Dann muss die Stadt das schaffen. Würde dir anwaltliche Hilfe nehmen. Wenn sie den Platz nicht schaffen können, müssen sie dir entsprechend Lohnausfall etc erstatten.
...wenn denn nachgewiesen werden kann, dass es kausal durch den nicht zur Verfügung stehenden Platz zum Verdienstausfall gekommen ist. Die Eltern tragen hierfür die Beweispflicht und eine einfache Stellungnahme des AG reicht hierfür nicht aus. Es müsste u.a. der Nachweis geführt werden, dass auch ein Umorganisieren der Arbeitszeiten beider Elternteile nicht möglich war.

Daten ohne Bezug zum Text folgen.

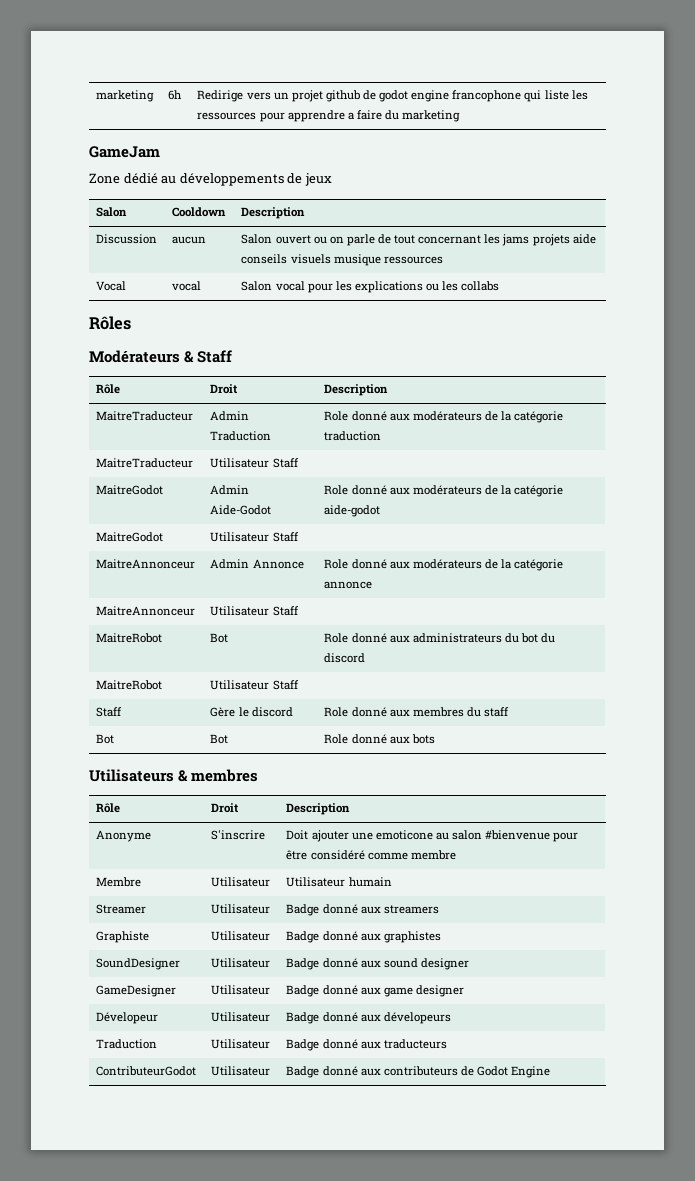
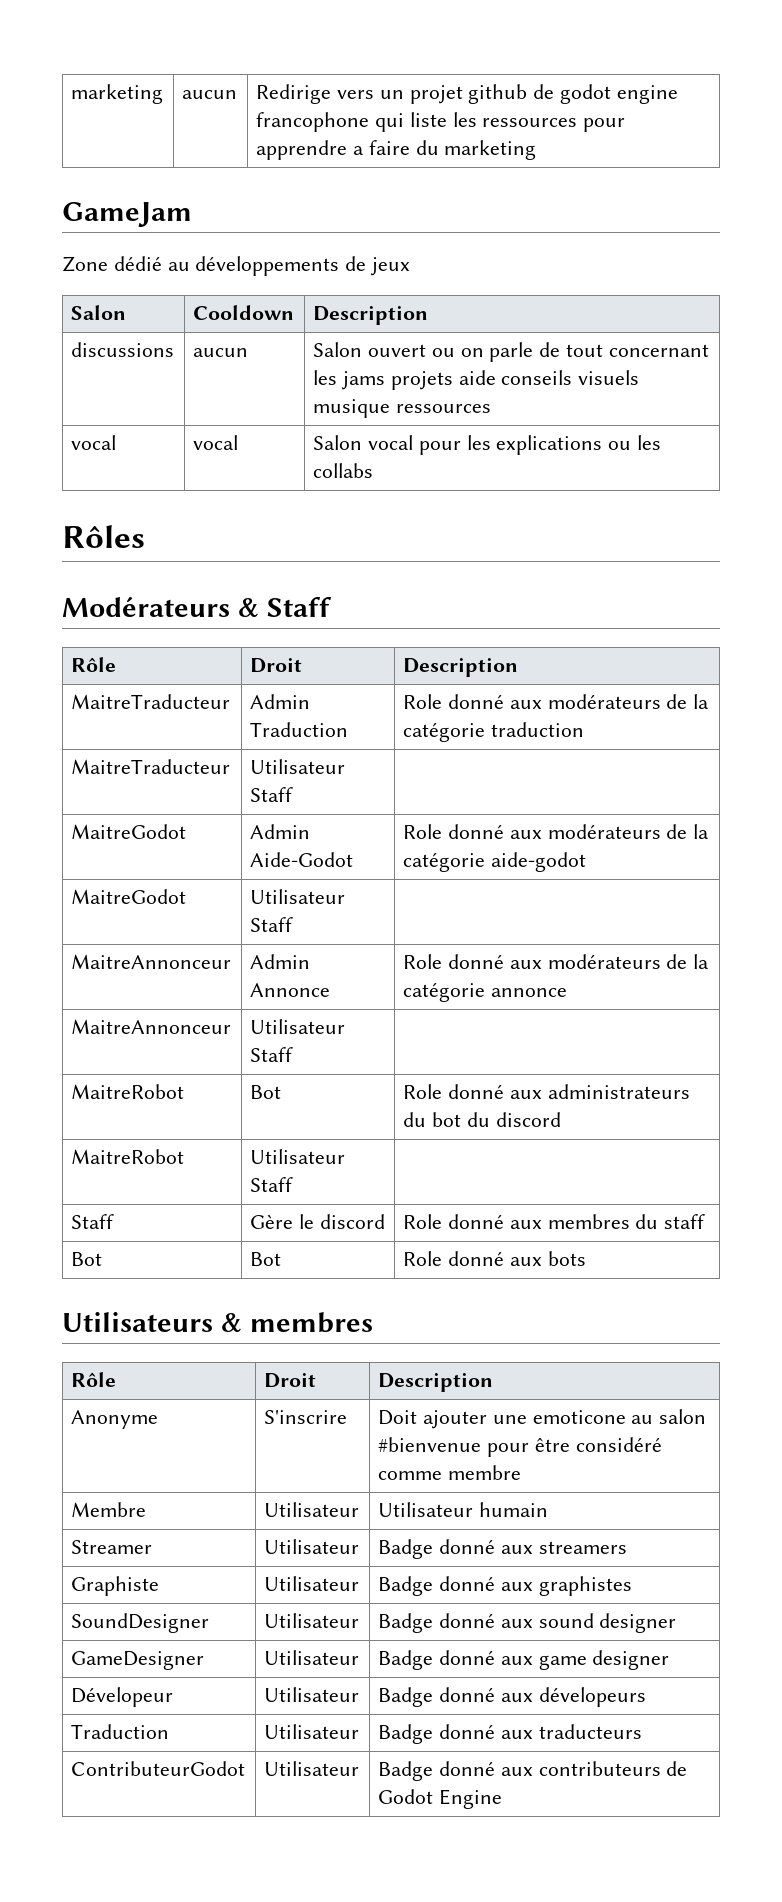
- marketing | 6h | Redirige vers un projet github de godot engine francophone qui liste les ressources pour apprendre a faire du marketing
+ marketing | aucun | Redirige vers un projet github de godot engine francophone qui liste les ressources pour apprendre a faire du marketing
- Discussion | aucun | Salon ouvert ou on parle de tout concernant les jams projets aide conseils visuels musique ressources
+ discussions | aucun | Salon ouvert ou on parle de tout concernant les jams projets aide conseils visuels musique ressources
- Vocal | vocal | Salon vocal pour les explications ou les collabs
+ vocal | vocal | Salon vocal pour les explications ou les collabs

Die Gerichte sind sich zudem in der Auslegung des Rechts auch noch uneinig. Während das OLG FFM der Mutter eines einjährigen Kindes tatsächlich Schadensersatz aufgrund ihres Verdienstausfalls zugesprochen hatte, steht das OLG Dresden in mehreren Entscheidungen auf dem Standpunkt, dies sei nicht möglich, da Anspruchsberechtigte auf den Platz die Kinder und nicht deren Eltern seien, sodass trotz festgestellter Amtspflichtverletzung der Kommune diese auf ihren Verdienstausfällen sitzenblieben.
Aber ich bin bei dir: den Hebel sollte man gegenüber seiner Kommune durchaus in Bewegung setzen und vlt. reicht ja bei Ablehnung auch schon der deutliche Hinweis darauf, dass man Schadensersatzansprüche prüft und rechtlich gelten machen will.